Na mesma trilha são os ensinamentos do doutrinador Cezar Roberto Bitencourt ao afirmar que é necessária a comprovação do dolo específico para a configuração da conduta penal descrita no artigo 89 da Lei de Licitações, hoje revogado:

O tipo subjetivo é constituído de um elemento geral – dolo -, que, por vezes, é acompanhado de elementos especiais – intenções e tendências -, que são elementos acidentais, conhecidos como elementos subjetivos especiais do injusto ou do tipo penal. Neste tipo, antecipando, não há previsão da necessidade de qualquer elemento subjetivo especial, como demonstraremos adiante. [...]. O elemento subjetivo das condutas descritas neste art. 89 da Lei de Licitações é o dolo, constituído pela consciência e a vontade de realização das condutas descritas, quais sejam, dispensar ou inexigir licitação fora das hipóteses legais, ou deixar de observar as formalidades pertinentes à dispensa ou a inexigibilidade.[11]

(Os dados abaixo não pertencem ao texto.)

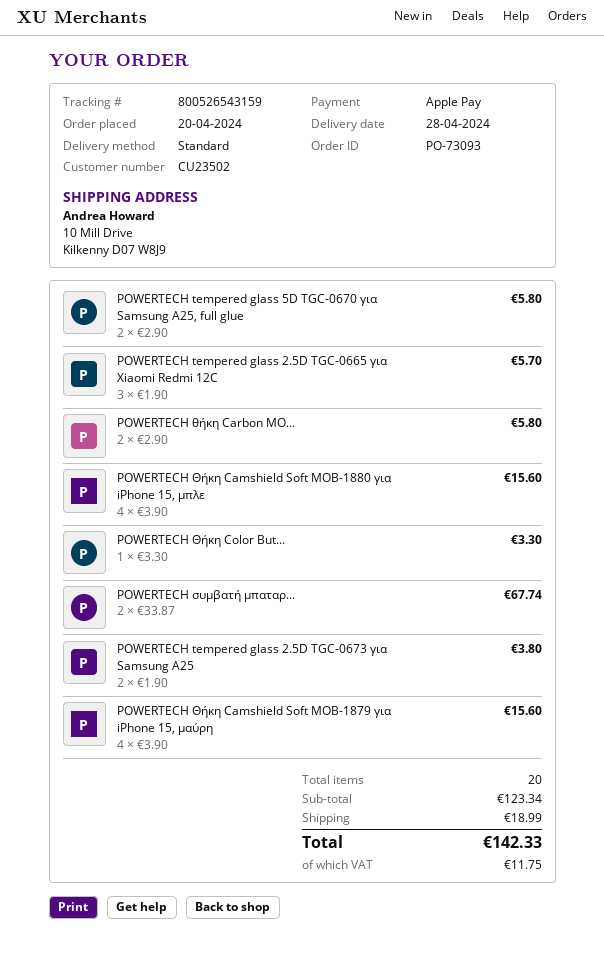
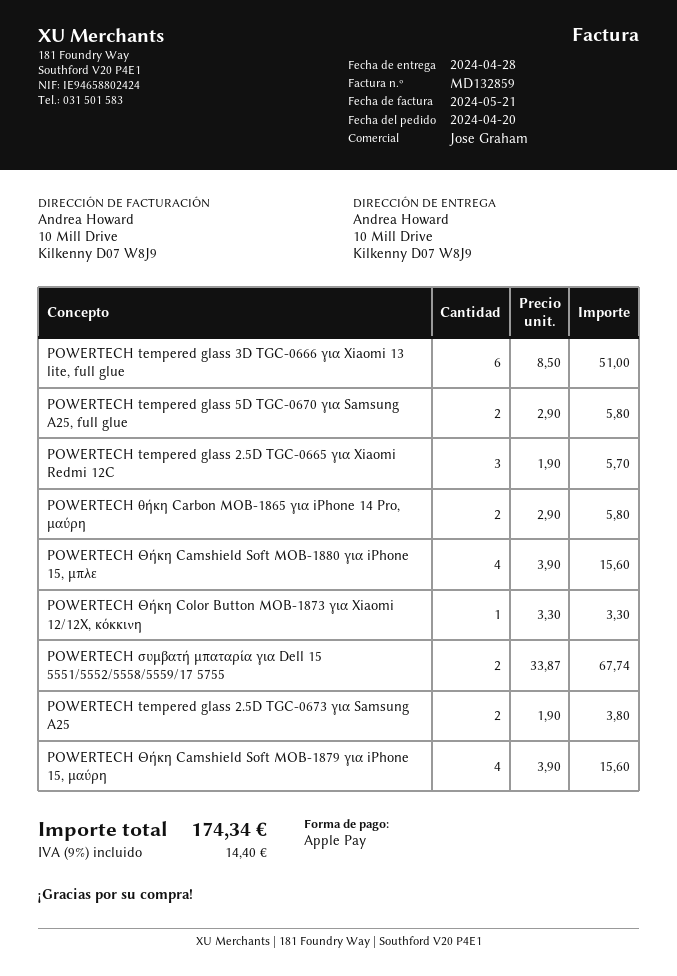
POWERTECH tempered glass 3D TGC-0666 για Xiaomi 13 lite, full glue: none -> 6 x 8.50 = 51.00
shipping: 18.99 -> none
tax: 11.75 -> 14.40
total: 142.33 -> 174.34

Do mesmo modo posicionou-se o Ministro Felix Fischer do Superior Tribunal de Justiça no Habeas Corpus nº 315.494/GO, de 2015:

[...]. Com efeito, a simples leitura do caput do art. 89 da Lei nº 8.666/93 não possibilita qualquer conclusão no sentido de que para a configuração do tipo penal ali previsto exige-se qualquer elemento de caráter subjetivo diverso do dolo, entendido como a consciência e a vontade de realização dos elementos objetivos do tipo penal. Dito em outras palavras, não há qualquer motivo para se concluir que o tipo em foco exige um ânimo, uma tendência, uma finalidade dotada de especificidade própria, e isso, é importante destacar, não decorre do simples fato de a redação do art. 89, caput, da Lei nº 8.666/93, ao contrário do que se passa apenas a título exemplificativo, com a do art. 90 da Lei nº 8.666/93, não contemplar qualquer expressão como "com o fim de", "com o intuito de", "a fim de", etc. Aqui o desvalor da ação se esgota no dolo, é dizer, a finalidade, a razão que moveu o agente ao dispensar ou inexigir a licitação fora das hipóteses previstas em lei é de análise desnecessária [...].[12]

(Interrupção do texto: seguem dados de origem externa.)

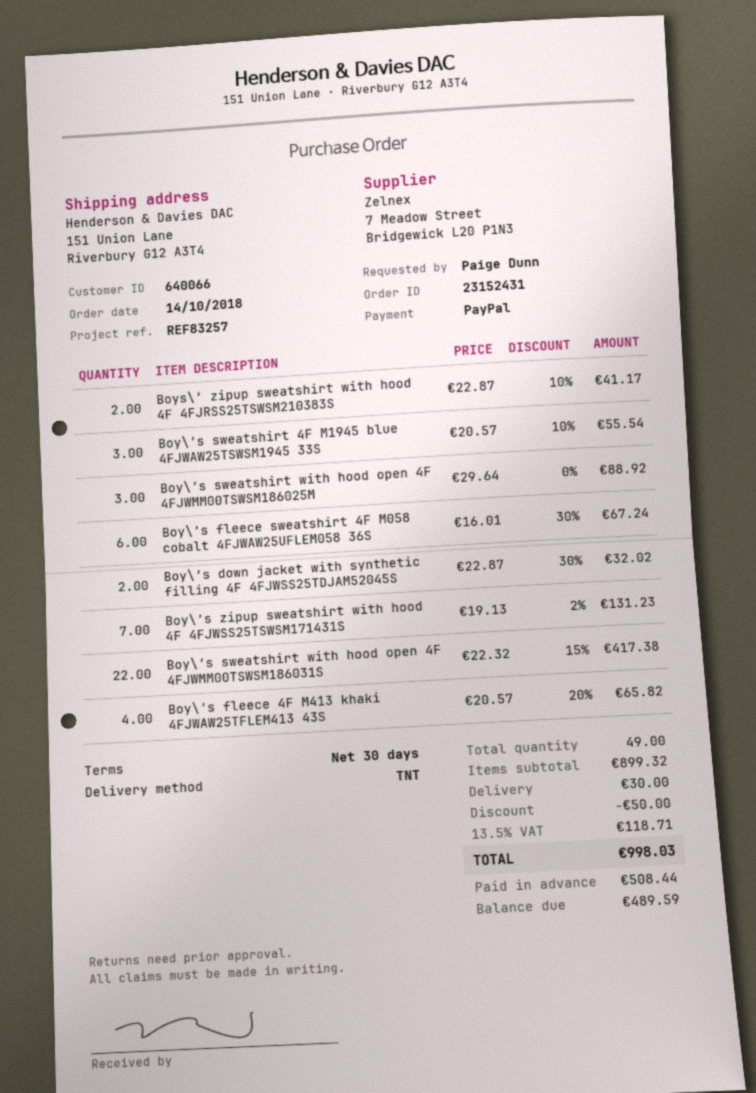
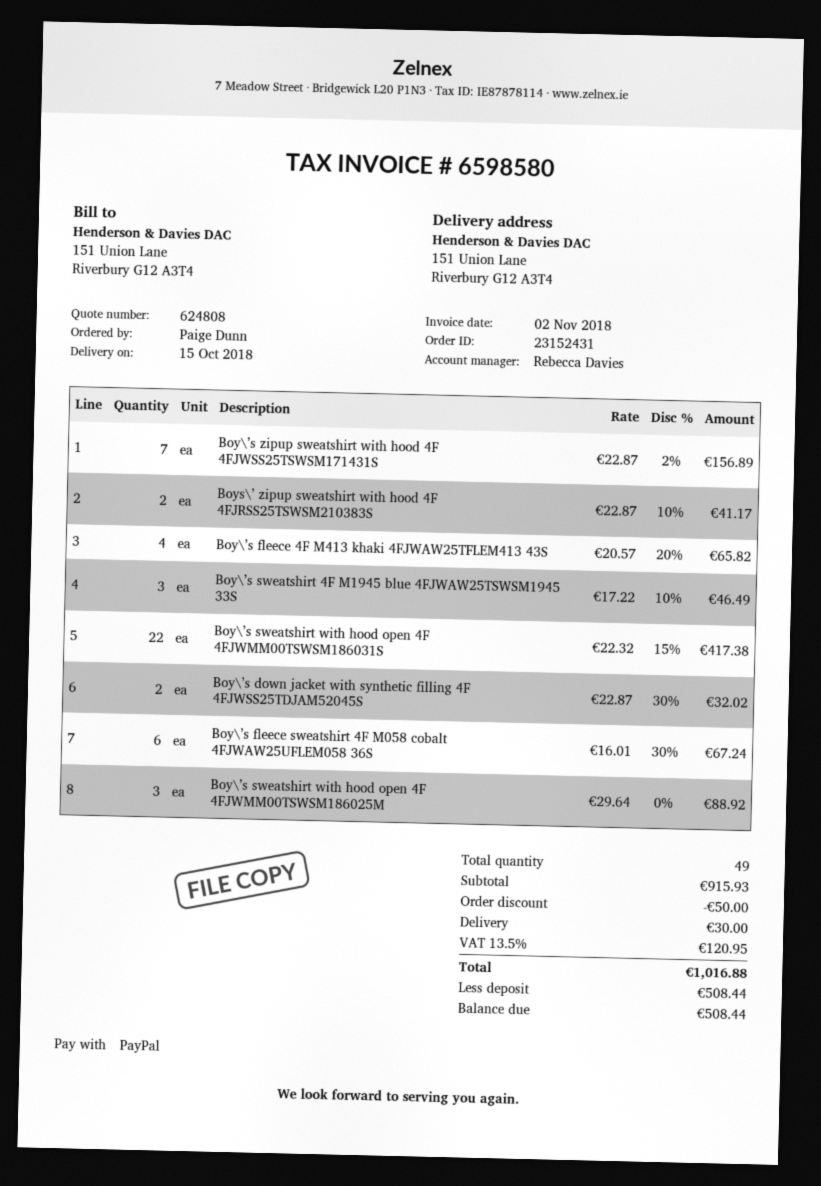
Boy\’s sweatshirt 4F M1945 blue 4FJWAW25TSWSM1945 33S: 3 x 20.57 - 10% = 55.54 -> 3 x 17.22 - 10% = 46.49
Boy\’s zipup sweatshirt with hood 4F 4FJWSS25TSWSM171431S: 7 x 19.13 - 2% = 131.23 -> 7 x 22.87 - 2% = 156.89
subtotal: 899.32 -> 915.93
tax: 13.5% = 118.71 -> 13.5% = 120.95
total: 998.03 -> 1016.88
balance: 489.59 -> 508.44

Para o administrativista Marçal Justen Filho, a ausência de observância das formalidades pertinentes à dispensa ou à inexigibilidade da licitação somente é punível quando acarretar contratação indevida e retratar o intento reprovável do agente (visando produzir o resultado danoso). Se os pressupostos da contratação direta estavam presentes mas o agente deixou de atender à formalidade legal a conduta é penalmente irrelevante[13], vez que, para a configuração do crime de dispensar ou inexigir licitação é necessário comprovar que o agente agiu dolosamente visando produzir um resultado danoso ao erário.

O agente público e o terceiro podem ser punidos quando simularem os requisitos para a contratação direta e, com isso, realizar o contrato administrativo por inexigibilidade ou por dispensa de licitação, tendo em vista que a contratação será considerada fraudulenta e contrária aos interesses da Administração Pública.

Pode acontecer que somente o agente público responda pelo ilícito, pois o particular não tomou conhecimento ou cometeu qualquer ato para o aperfeiçoamento do evento criminoso, ou seja, inexistiu a vontade do contratado contribuir para evento criminoso. Portanto, mesmo que o contratado tenha se beneficiado com a contratação fraudulenta, não pode ser responsabilizado, pois não estava em conluio com o agente público na empreitada criminosa. Nesse sentido, posicionou-se o doutrinador Guilherme de Souza Nucci:

Esta é a razão pela qual, no parágrafo único desde artigo, inseriu-se que, quanto ao contratado (não servidor), deve-se buscar, além do dolo, a específica vontade de se beneficiar da dispensa ou inexigibilidade da licitação, tendo tomado parte na concretização da ilegalidade. É lógico que o particular, ao fornecer bens ou serviços à Administração, sem ter tomado parte na ilegalidade cometida pelo servidor, que agiu por interesses escusos quaisquer, ainda que tenha lucro, não pode ser responsabilizado criminalmente (...). Assim, no caso o servidor dispensa a licitação, mas o particular não tome parte em qualquer ato ilegal, que lhe diga respeito, ainda que se beneficie da contratação indevida, é incabível a punição.[14]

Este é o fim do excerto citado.